I hold a handful of royalty trust units and roll the monthly cash distributions into a registered account which I use to buy mutual funds. Basically I do this so I can passively contribute to my annual limit, and max it out at the end of the year with any performance bonuses without having to dip into my pocket too much on a monthly basis to do it.
I work for a royalty trust so I am able to buy units on a $1/$1 ratio (meaning I buy $1 worth, my employer contributes equally). I obviously max this out as I am immediately doubling my money. If my company were to ever dip below a return on distribution rate (annual distributions divided by unit value) of 12%, I will sell them to buy into a royalty trust that is able to maintain that level. Obviously, the higher the better. It also helps if the trust is tax protected (i.e. young) so it's distributions are not taxed at full rates. This way the money I am using to put into tax sheltering is low or no tax dollars... I figure it's the best bang for my buck tax wise.
Of course, there is also the issue of taking profits on the actual unit value. I really wish that Harper puts into effect the whole "no tax if you reinvest the money within x amount of time" law he was campaigning with.
My mutual fund blend is a mix of domestic dividend income, and asian equities.
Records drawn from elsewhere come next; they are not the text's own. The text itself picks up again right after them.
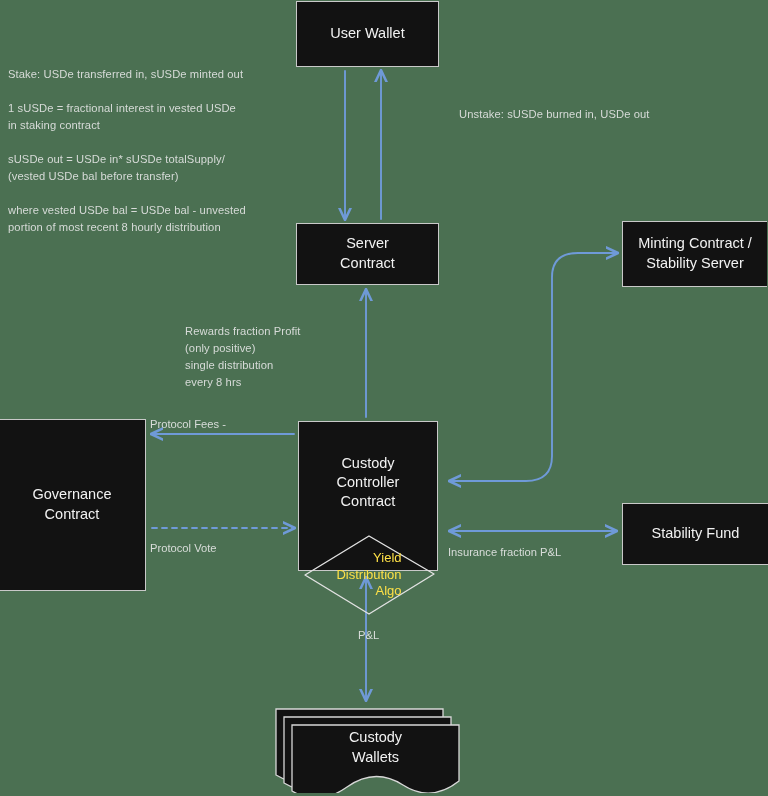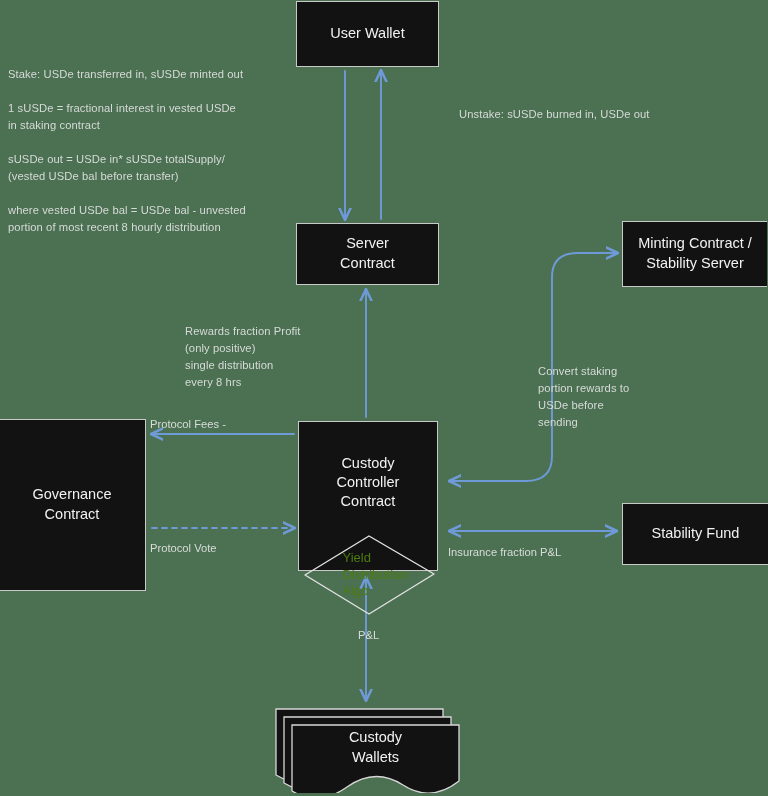--- a/index.html
+++ b/index.html
@@ -221,10 +221,6 @@
 single distribution
 every 8 hrs</div>
 
-  <div class="note" id="note-convert">Convert staking
-portion rewards to
-USDe before
-sending</div>
 
   <div class="edge-label" id="label-protocol-fees">Protocol Fees -</div>
 

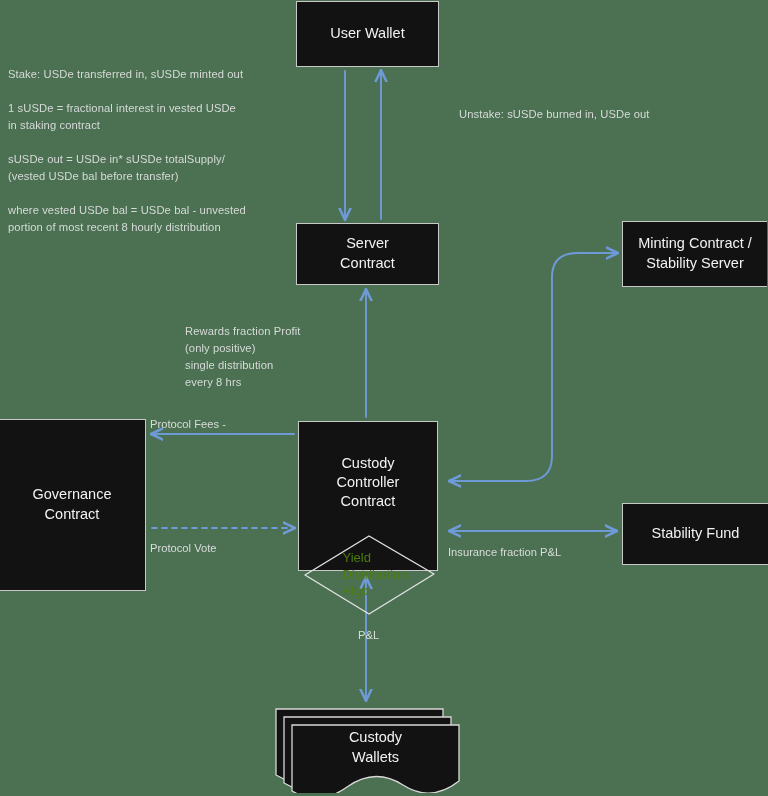--- a/index.html
+++ b/index.html
@@ -84,13 +84,13 @@
   .diamond-wrap svg { position: absolute; left: 0; top: 0; }
   .diamond-label {
     position: absolute;
-    left: 6px; top: 0;
+    left: 0; top: 0;
     width: 140px; height: 84px;
     display: flex; align-items: center; justify-content: center;
-    text-align: left;
+    text-align: right;
     font-size: 13px;
     line-height: 1.28;
-    color: #4d7c0f;
+    color: #fde047;
     white-space: pre-line;
   }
Both are performing very well right now. I wouldn't have been able to do this if the gov't didn't lift foreign content restrictions. I am staying as far away from US investments as I can for now. Yikes that place is a disaster.
I'm also about to plop a bunch of cash to buy a share in a privately held energy fund... basically gives you access to stocks of non-public o&g start-ups. Stands to do well if natural gas prices go back up.
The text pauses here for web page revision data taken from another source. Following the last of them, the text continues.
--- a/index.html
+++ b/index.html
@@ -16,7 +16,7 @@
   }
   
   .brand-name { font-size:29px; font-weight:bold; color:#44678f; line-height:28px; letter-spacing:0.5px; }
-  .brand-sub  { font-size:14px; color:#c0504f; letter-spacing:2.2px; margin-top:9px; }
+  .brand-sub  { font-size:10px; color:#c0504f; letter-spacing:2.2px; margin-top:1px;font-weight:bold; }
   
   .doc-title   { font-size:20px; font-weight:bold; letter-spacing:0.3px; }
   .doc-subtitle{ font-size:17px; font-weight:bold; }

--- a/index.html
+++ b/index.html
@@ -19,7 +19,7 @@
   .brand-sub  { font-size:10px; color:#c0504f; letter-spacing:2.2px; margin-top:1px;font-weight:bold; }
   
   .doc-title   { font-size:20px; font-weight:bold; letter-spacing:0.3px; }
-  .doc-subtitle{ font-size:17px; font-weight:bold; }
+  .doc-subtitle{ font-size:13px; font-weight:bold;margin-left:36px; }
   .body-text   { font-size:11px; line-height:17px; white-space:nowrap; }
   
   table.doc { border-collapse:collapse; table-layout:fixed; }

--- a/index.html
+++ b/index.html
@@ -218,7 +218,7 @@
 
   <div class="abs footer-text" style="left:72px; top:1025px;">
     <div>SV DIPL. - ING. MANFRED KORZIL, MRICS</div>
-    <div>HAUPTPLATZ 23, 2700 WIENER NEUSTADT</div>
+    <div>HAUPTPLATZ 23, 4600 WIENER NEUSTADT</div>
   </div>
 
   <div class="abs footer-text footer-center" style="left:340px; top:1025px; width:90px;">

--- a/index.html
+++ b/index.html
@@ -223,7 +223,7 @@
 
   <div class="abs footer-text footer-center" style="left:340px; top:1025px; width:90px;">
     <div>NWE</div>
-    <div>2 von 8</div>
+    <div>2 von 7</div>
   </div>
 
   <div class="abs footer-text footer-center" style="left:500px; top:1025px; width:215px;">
But the RRSP and fund strategy is just a sidebar thing... it's my "no brainer" money move that I am using to generate some kind of a nest egg.
My real motivation is to build equity to borrow against and buy out the ownership of a business, build the equity in that business and leverage it to buy another, and so on... Similar model to what a lot of people do with housing, but I am more interested in businesses so that's the way I am going to go. More cash flow, more opportunity, just plain sexier.
Hopefully I'll do well enough that the nest egg will be unnecessary.
But! The first thing I did with my money was clear all debts. If you are paying interest ANYWHERE it is sapping any and all efforts you are making with your other money and should be dealt with immediately. The only debt I have right now is my mortgage... and I am not so sure I am going to keep it for that much longer. The fiancee and I may sell and then rent until the market comes down. We can use the money we've made in the recent boom to invest elsewhere instead of keeping a paper profit in our condo.
Anyone else read RBC's latest quarterly report on the state of housing? I forsee a lot of work for at least a decade in Alberta.. meaning demand for housing will continue to be here for at least that amount of time. Yet, economic indicators such as affordability are starting to reach a point where they are not sustainable... I am really confused as to which way to go on this. Thoughts?